Pig Blood Blues, part 2

December 9, 2007

A day earlier, [Georgina] Papin’s three sisters cried and clutched each other’s hands in court while the judge reviewed the testimony of witness Lynn Ellingson, who said she walked in on a blood-covered Pickton as Papin’s body dangled from a chain in the farm’s slaughterhouse.

Prosecution witness Andrew Bellwood had testified that Pickton told him how he strangled his alleged victims and fed their remains to his pigs.

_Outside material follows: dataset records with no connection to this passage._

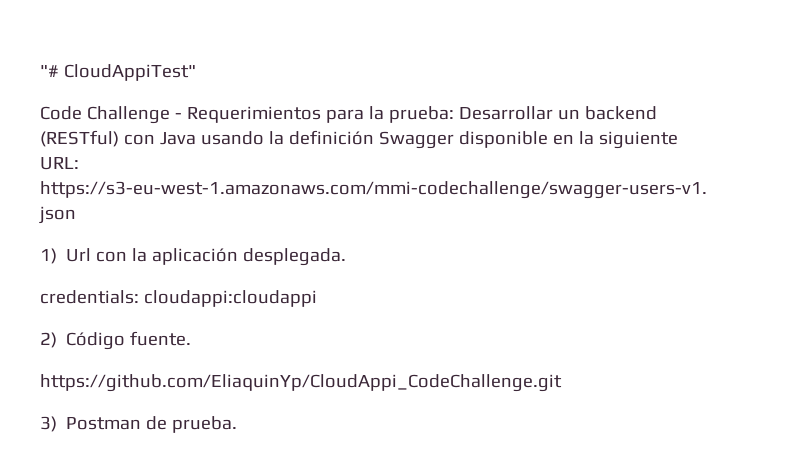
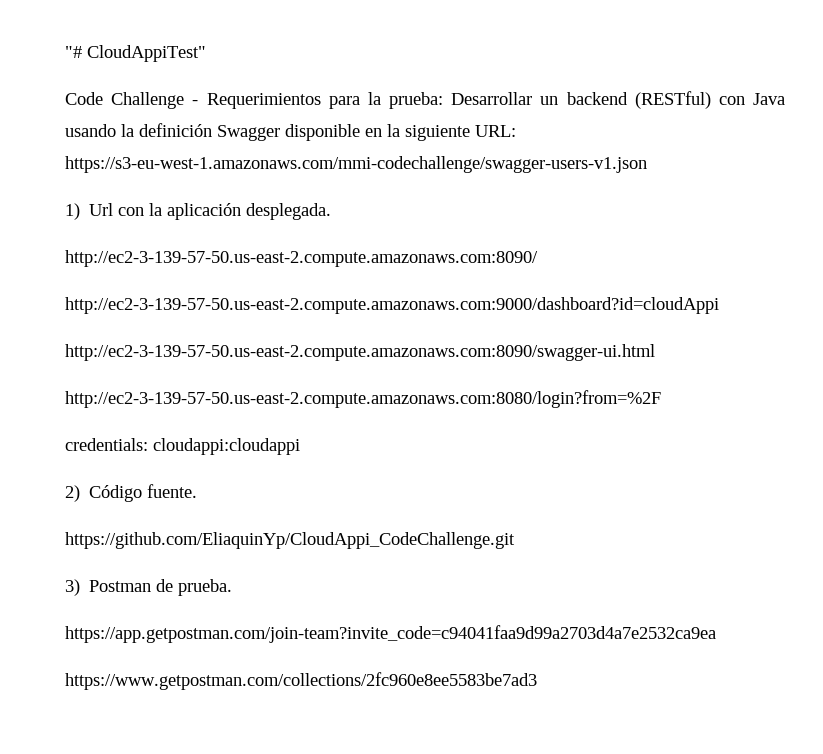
(347, 257) none -> [65,250,538,267] [65,297,719,314] [65,344,655,361] [65,390,661,408] // http://ec2-3-139-57-50.us-east-2.compute.amazonaws.com:8090/ // http://ec2-3-139-57-50.us-east-2.compute.amazonaws.com:9000/dashboard?id=cloudAppi // http://ec2-3-139-57-50.us-east-2.compute.amazonaws.com:8090/swagger-ui.html // http://ec2-3-139-57-50.us-east-2.compute.amazonaws.com:8080/login?from=%2F
(238, 424) none -> [65,625,716,643] [65,672,537,690] // https://app.getpostman.com/join-team?invite_code=c94041faa9d99a2703d4a7e2532ca9ea // https://www.getpostman.com/collections/2fc960e8ee5583be7ad3

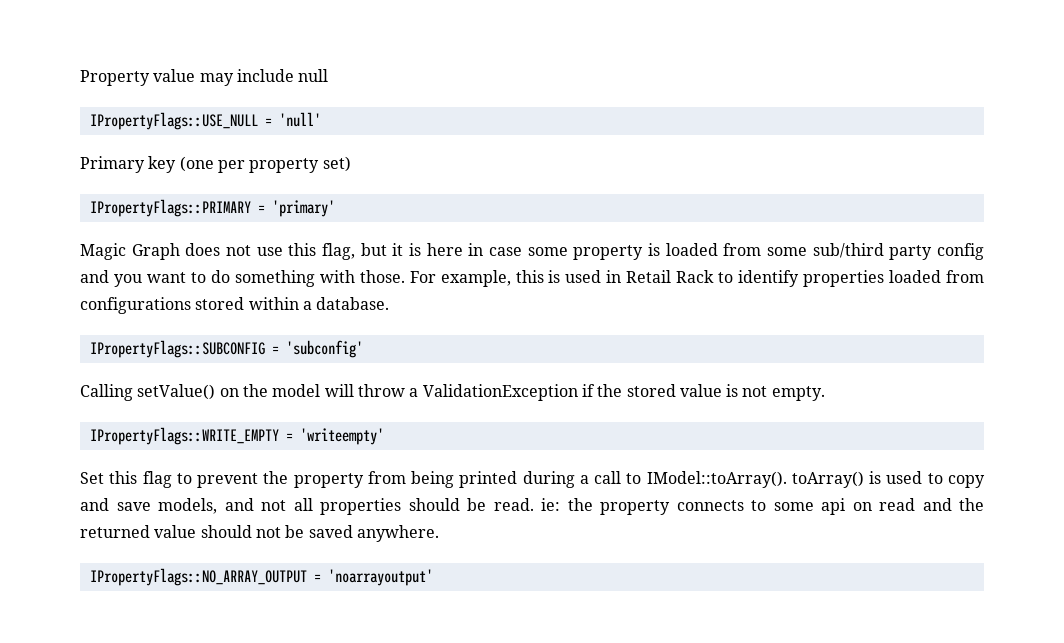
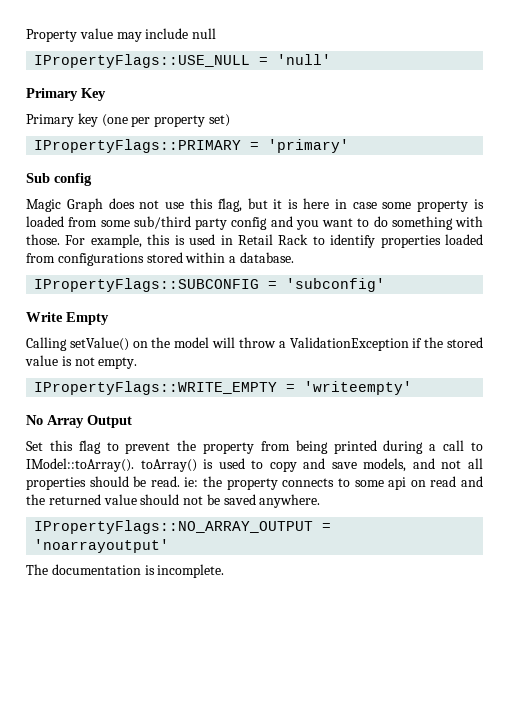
(321, 119) none -> [26,88,106,101] // Primary Key
(335, 208) none -> [26,173,92,186] // Sub config
(363, 349) none -> [26,312,109,325] // Write Empty
(384, 436) none -> [26,415,132,428] // No Array Output
(433, 577) none -> [26,564,225,578] // The documentation is incomplete.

“Canadian pig farmer found guilty of 6 murders,” AP, CNN.com

Authorities plan on charging Robert “Willie” Pickton with a total of 26 murders, primarily of prostitutes and junkies; while in prison he boasted to an undercover police officer of committing 49.

Pig Blood Blues

December 9, 2007

Normally I’d put this under the heading “The state of the beast” rather than under the title of the short story from which that phrase came, but in this case I’m making an exception for obvious reasons:

On the slaughterhouse floor at Quality Pork Processors Inc. is an area known as the “head table,” but not because it is the place of honor. It is where workers cut up pigs’ heads and then shoot compressed air into the skulls until the brains come spilling out.

But now the grisly practice has come under suspicion from health authorities.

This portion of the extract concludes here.